Wenn das kein Genozid ist, was ist es dann? Nachdem ich aus dem Nankai-Bericht über das Ausmaß der gewaltsamen Bevölkerungsumsiedlung erfahren hatte, konnte ich nicht mehr schlafen. Der Gedanke in meinem Kopf war klar: Uns läuft die Zeit davon.

 

Wenn die einzige Reaktion der Welt auf Völkermord darin besteht, endlose Debatten über den Begriff zu führen, und wenn ein Völkermord erst dann ein Völkermord ist, wenn er vorbei ist, dann ist „Nie wieder” ein wahrhaft leeres Versprechen.

 

Uiguren stehen einer existenziellen Bedrohung gegenüber, welche nicht ignoriert werden kann. Staaten, vielseitige Instanzen, der private Bereich, und die Zivilgesellschaft müssen mit Dringlichkeit handeln bevor es zu spät ist. Staaten wie das Vereinigte Königreich müssen die anhängigen Gesetze verabschieden, die den Handel zur Einhaltung der Arbeitsrechte verpflichtet.

 

Unternehmen deren Lieferketten uigurische Zwangsarbeit beziehen, müssen ihre Geschäftsverhältnisse beenden.
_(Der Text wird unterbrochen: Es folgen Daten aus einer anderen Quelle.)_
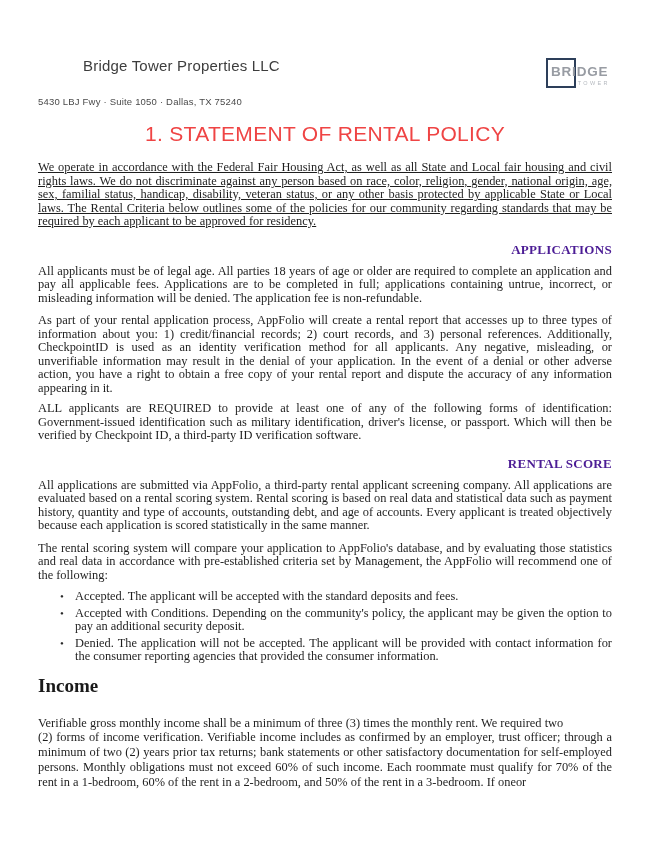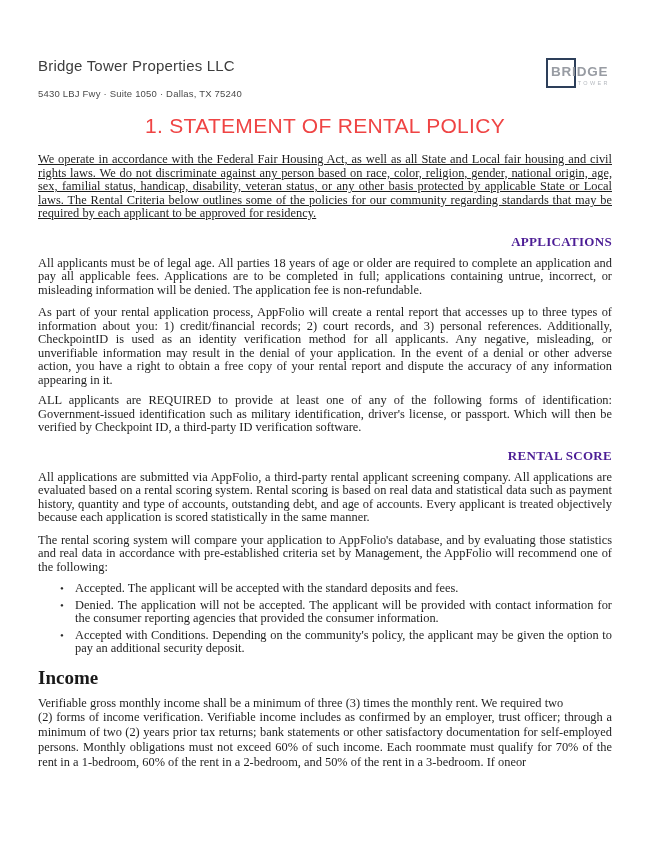--- a/index.html
+++ b/index.html
@@ -27,6 +27,7 @@
     font-size: 15px;
     color: #3d3d3d;
     letter-spacing: 0.2px;
+    margin-left: 45px;
   }
   .company-address {
     font-family: "Liberation Sans", sans-serif;

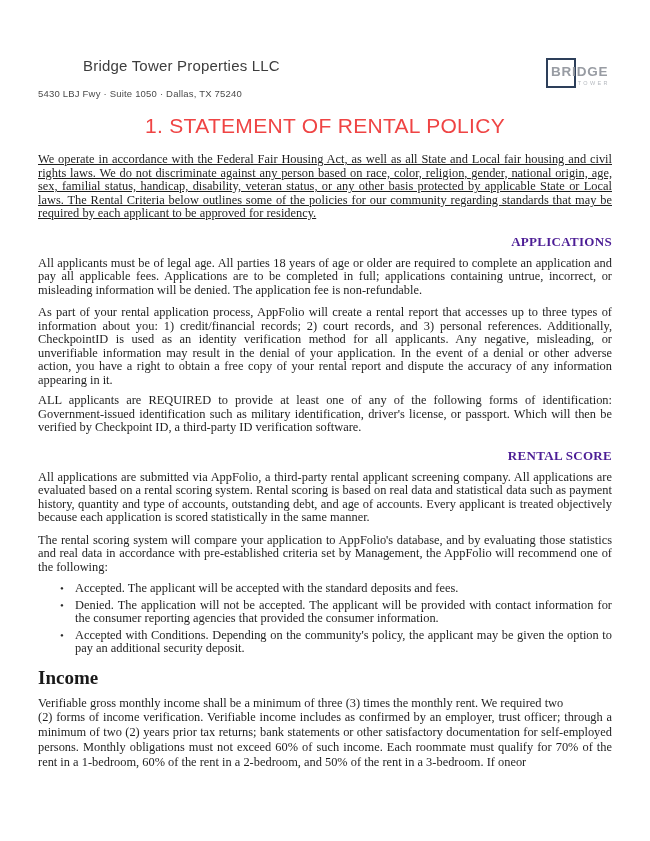--- a/index.html
+++ b/index.html
@@ -33,7 +33,7 @@
     font-family: "Liberation Sans", sans-serif;
     font-size: 9.5px;
     color: #4a4a4a;
-    margin-top: 14px;
+    margin-top: 22px;
     letter-spacing: 0.2px;
   }
   .company-phone {

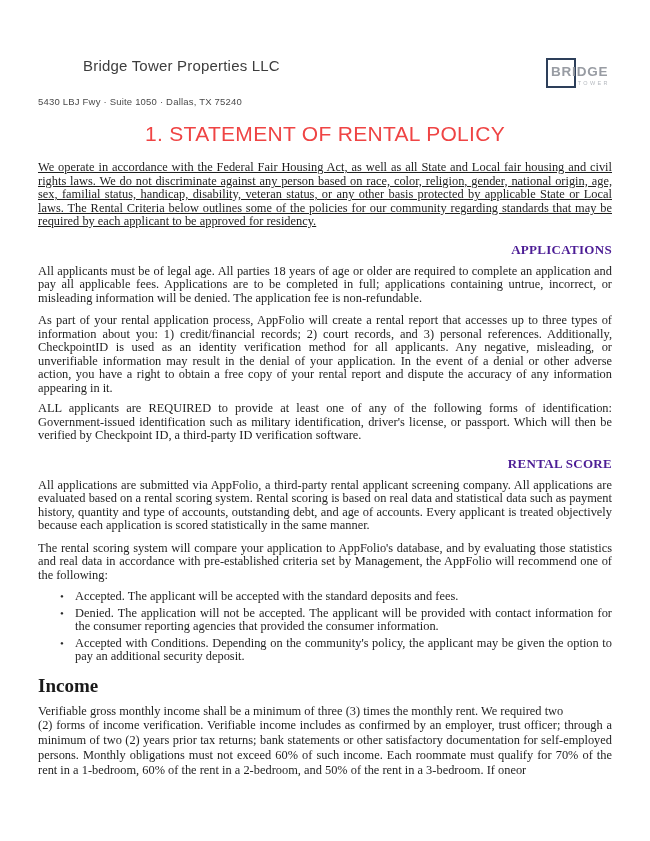--- a/index.html
+++ b/index.html
@@ -175,8 +175,8 @@
 
   <ul class="bullet-list">
     <li>Accepted. The applicant will be accepted with the standard deposits and fees.</li>
+    <li>Accepted with Conditions. Depending on the community's policy, the applicant may be given the option to pay an additional security deposit.</li>
     <li>Denied. The application will not be accepted. The applicant will be provided with contact information for the consumer reporting agencies that provided the consumer information.</li>
-    <li>Accepted with Conditions. Depending on the community's policy, the applicant may be given the option to pay an additional security deposit.</li>
   </ul>
 
   <h3 class="sub-heading">Income</h3>

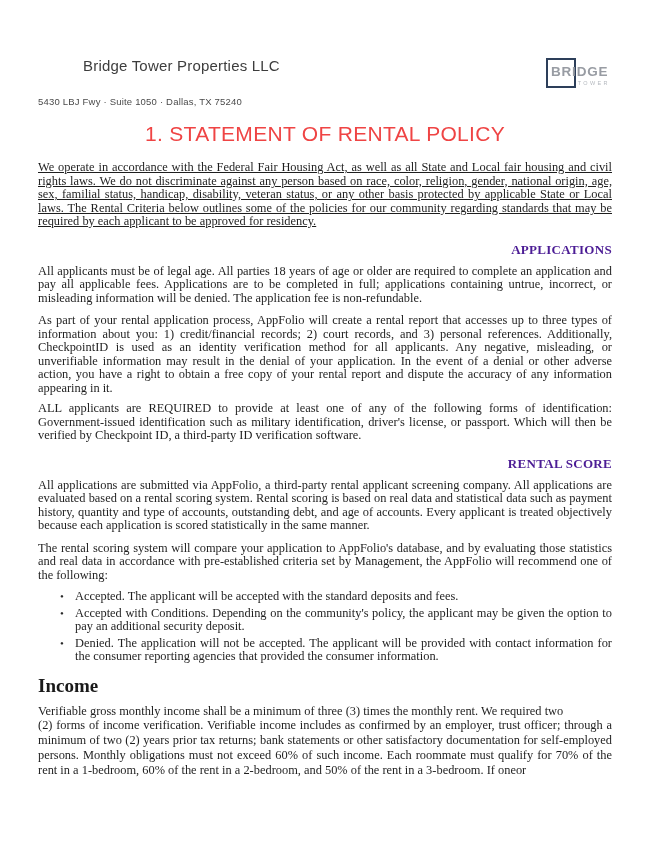--- a/index.html
+++ b/index.html
@@ -138,7 +138,7 @@
     color: #2a2a2a;
   }
   .para.income-para {
-    margin-top: 7px;
+    margin-top: 19px;
     line-height: 14.8px;
   }
 </style>

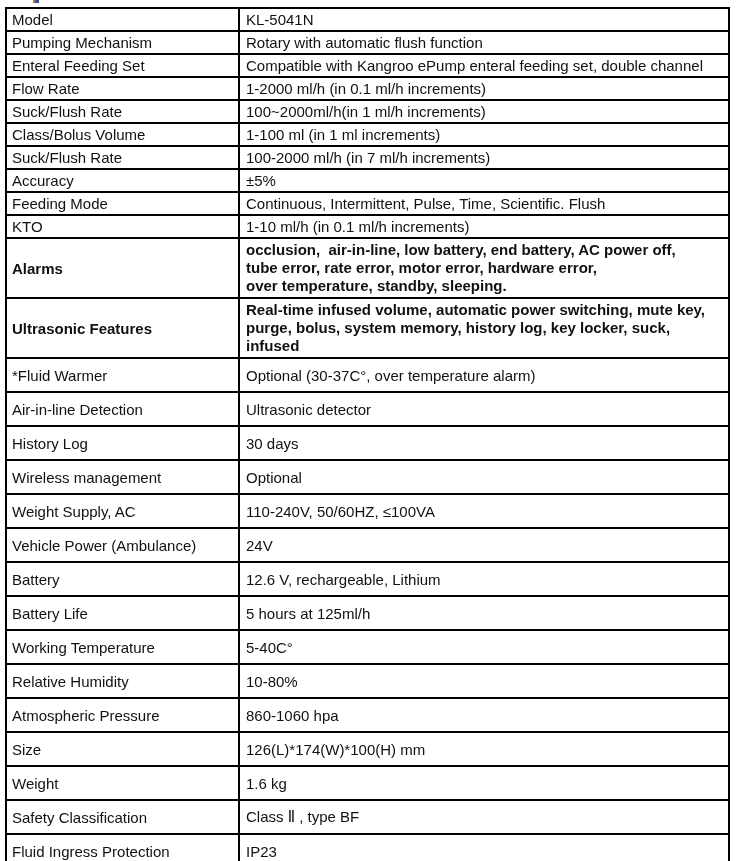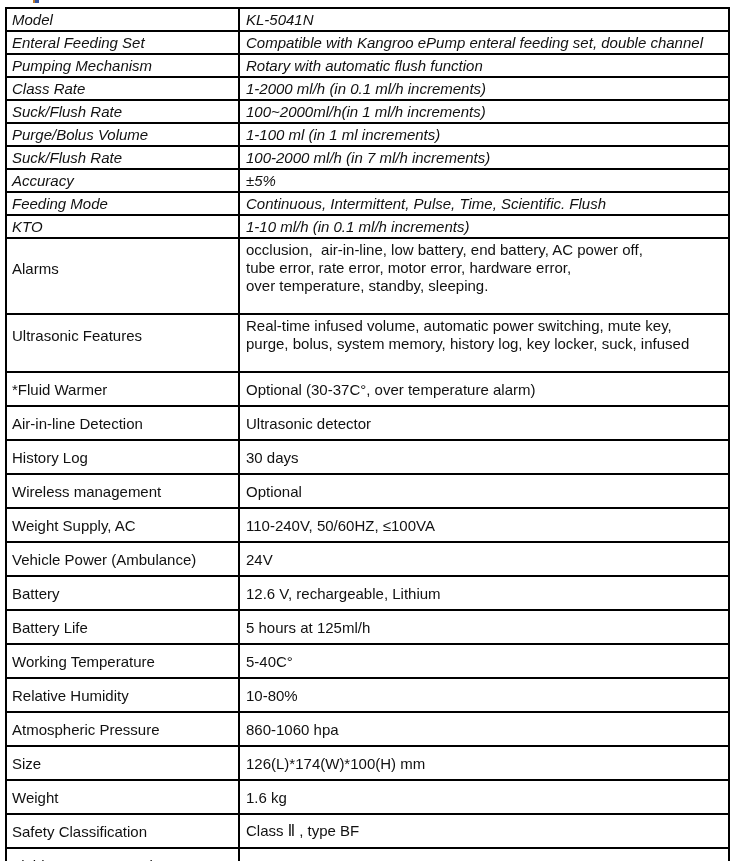--- a/index.html
+++ b/index.html
@@ -34,7 +34,7 @@
   td.label-cell { padding: 2px 4px 2px 5px; }
   td.value-cell { padding: 2px 4px 2px 6px; }
 
-  tr.r-a td     { height: 22px; font-style: italic; }   
+  tr.r-a td     { height: 22px; }   
   tr.r-b td     { height: 34px; }   
   tr.r-multi td { height: auto; }     
   tr.r-multi .line { line-height: 18px; }

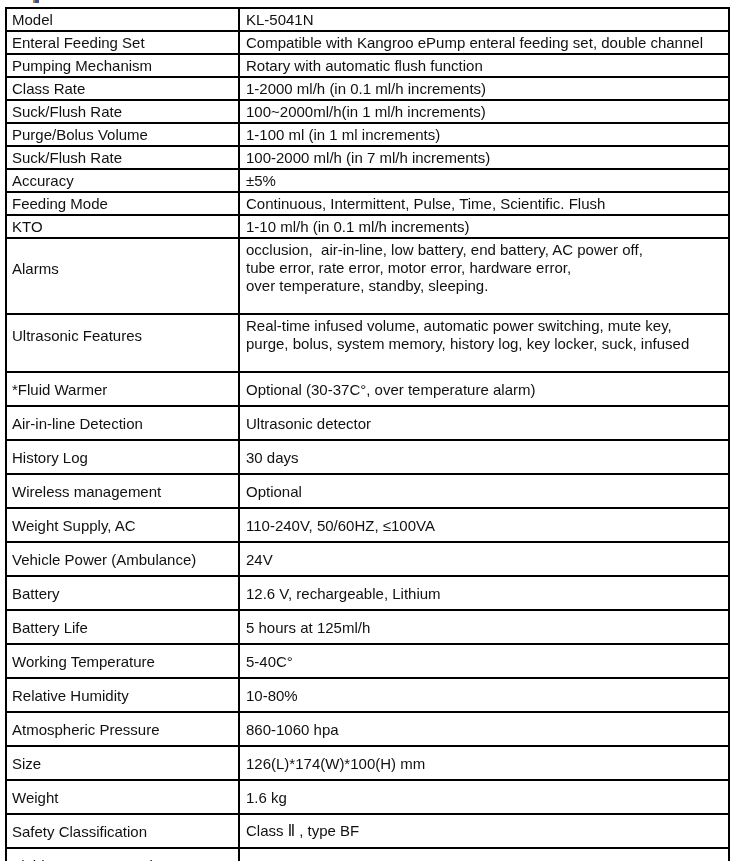--- a/index.html
+++ b/index.html
@@ -61,12 +61,12 @@
           <td class="value-cell">KL-5041N</td>
         </tr>
         <tr class="r-a">
+          <td class="label-cell">Pumping Mechanism</td>
+          <td class="value-cell">Rotary with automatic flush function</td>
+        </tr>
+        <tr class="r-a">
           <td class="label-cell">Enteral Feeding Set</td>
           <td class="value-cell">Compatible with Kangroo ePump enteral feeding set, double channel</td>
-        </tr>
-        <tr class="r-a">
-          <td class="label-cell">Pumping Mechanism</td>
-          <td class="value-cell">Rotary with automatic flush function</td>
         </tr>
         <tr class="r-a">
           <td class="label-cell">Class Rate</td>

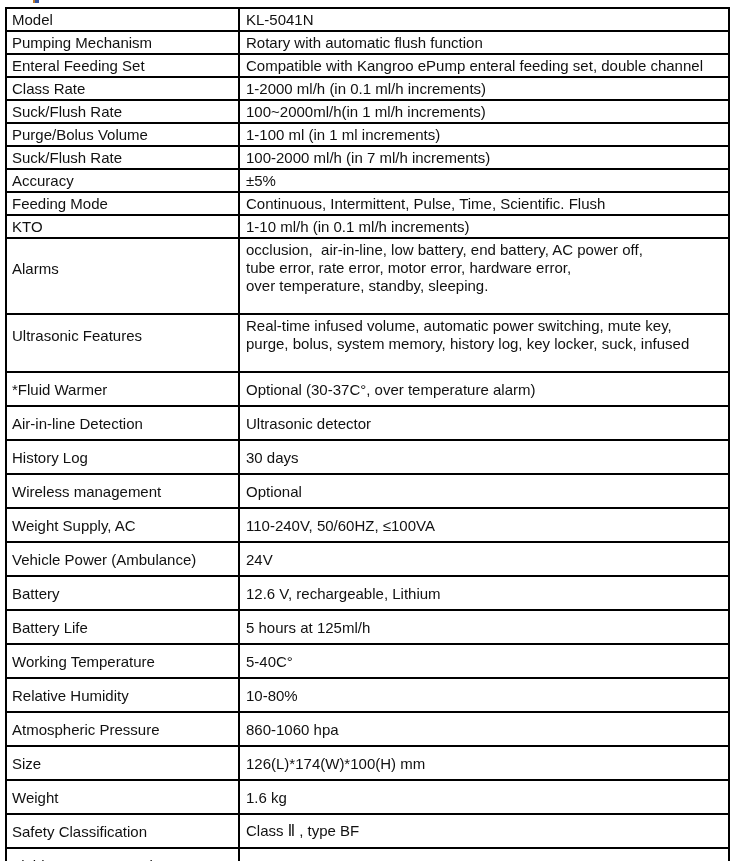--- a/index.html
+++ b/index.html
@@ -69,7 +69,7 @@
           <td class="value-cell">Compatible with Kangroo ePump enteral feeding set, double channel</td>
         </tr>
         <tr class="r-a">
-          <td class="label-cell">Class Rate</td>
+          <td class="label-cell">Flow Rate</td>
           <td class="value-cell">1-2000 ml/h (in 0.1 ml/h increments)</td>
         </tr>
         <tr class="r-a">

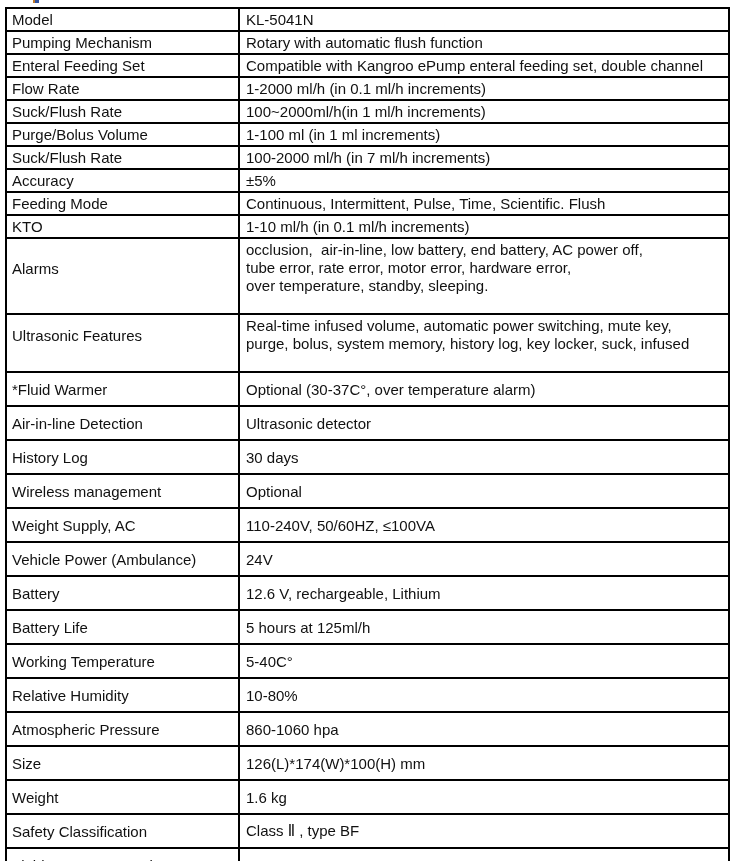--- a/index.html
+++ b/index.html
@@ -77,7 +77,7 @@
           <td class="value-cell">100~2000ml/h(in 1 ml/h increments)</td>
         </tr>
         <tr class="r-a">
-          <td class="label-cell">Purge/Bolus Volume</td>
+          <td class="label-cell">Class/Bolus Volume</td>
           <td class="value-cell">1-100 ml (in 1 ml increments)</td>
         </tr>
         <tr class="r-a">

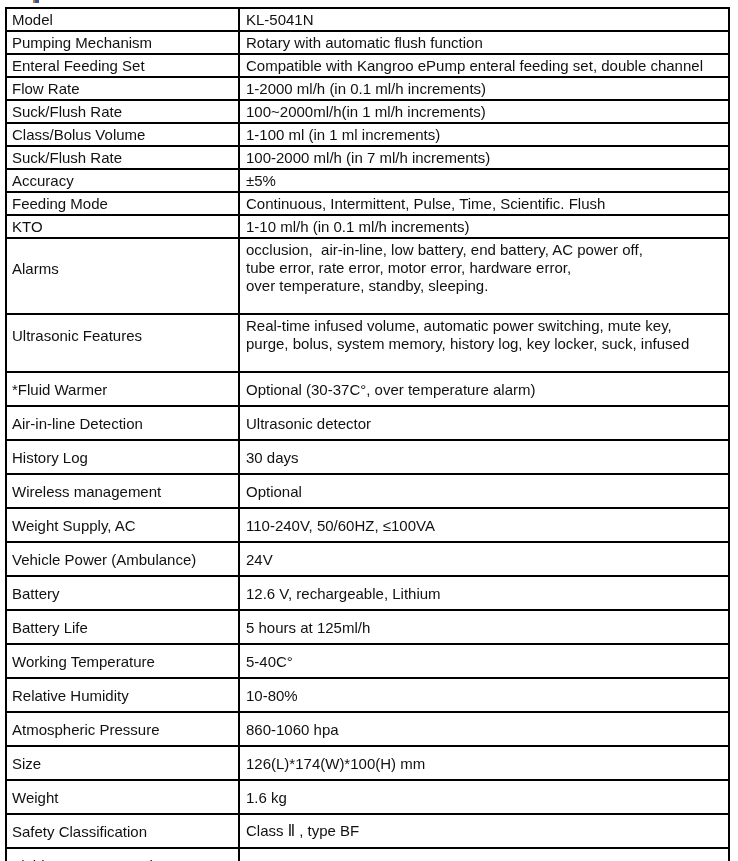--- a/index.html
+++ b/index.html
@@ -38,7 +38,7 @@
   tr.r-b td     { height: 34px; }   
   tr.r-multi td { height: auto; }     
   tr.r-multi .line { line-height: 18px; }
-  tr.r-multi td { padding-top: 2px; padding-bottom: 18px; }
+  tr.r-multi td { padding-top: 2px; padding-bottom: 2px; font-weight: bold; }
 </style>
 </head>
 <body>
Universitäten müssen zweimal über Kooperationen nachdenken, wenn Hunderte von uigurische Intellektuelle verschwinden oder Tod in der Haft erlitten haben, was an sich schon ein Verbrechen gegen die Menschlichkeit darstellt.

 

Die Vereinten Nationen müssen entsprechend ihrer Charta zur Wahrung der Menschenrechte handeln und Staaten müssen ihrer ernsten Verpflichtung gemäß der Völkermordkonvention nachkommen, um diese Verbrechen „ zu verhindern und zu bestrafen“.

 

Es muss unbedingt gehandelt werden, um meinem Heimatland zu helfen, damit die Uiguren zu keiner Anmerkung in den Geschichtsbüchern werden. Leute beschweren sich, dass der 24 Stunden Nachrichtenzyklus ein kurzes Gedächtnis bilde, aber ein kurzes Gedächtnis ist ein Privileg, dass Uiguren wie ich nicht haben.

 

Unsere Erinnerung an die anhaltenden Gräueltaten ist akut und hält uns in einer Gegenwart gefangen, die so verheerend und schwer ist, dass wir uns manchmal fragen, ob wir unsere Vergangenheit geträumt haben und ob es möglich ist, auf die Zukunft zu hoffen. Möge die Welt uns helfen, diese Hoffnung zu finden.